### Exercise objective
Output all of the records word for word and drop the images.

....................

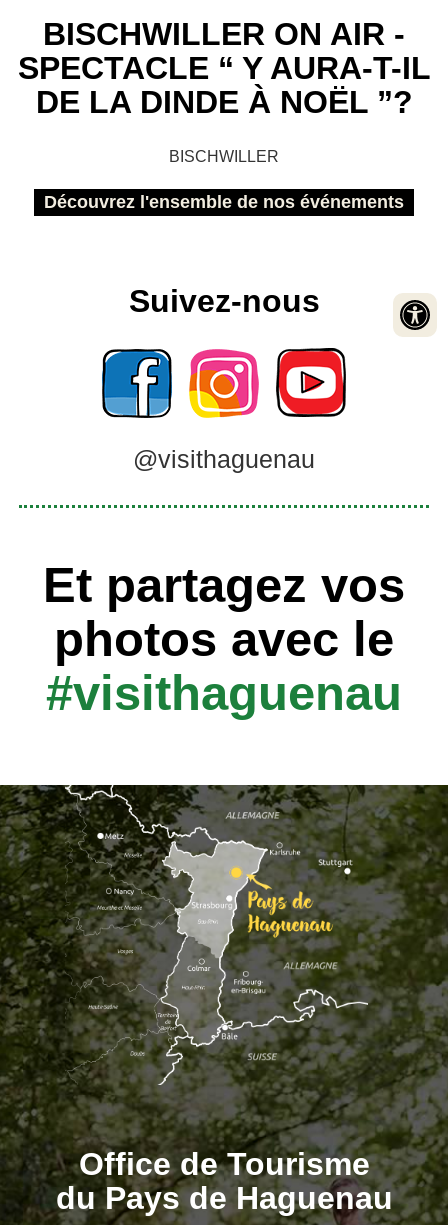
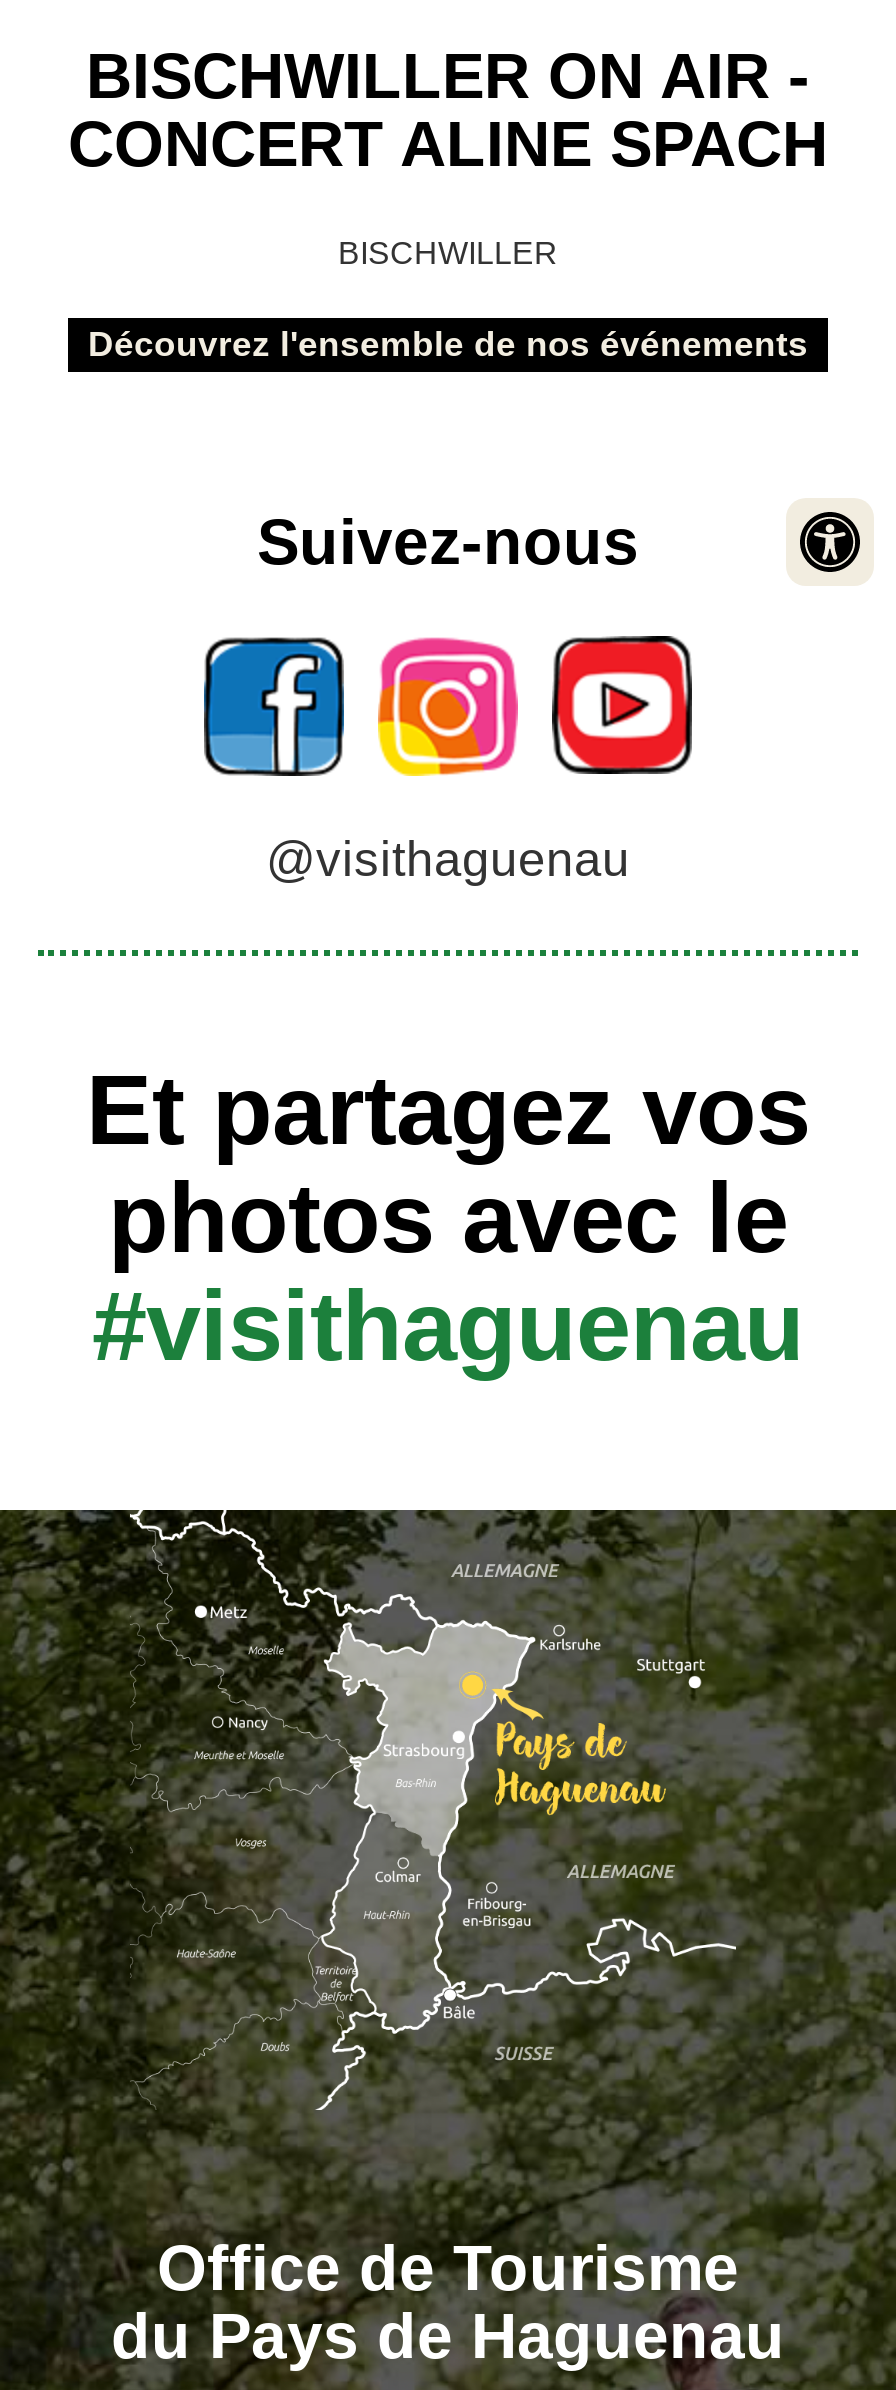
- SPECTACLE “ Y AURA-T-IL
- DE LA DINDE À NOËL ”?
+ CONCERT ALINE SPACH

- [image]
+ [image]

....................

### Answer box
- SPECTACLE “ Y AURA-T-IL
- DE LA DINDE À NOËL ”?
+ CONCERT ALINE SPACH

- [image]
+ [image]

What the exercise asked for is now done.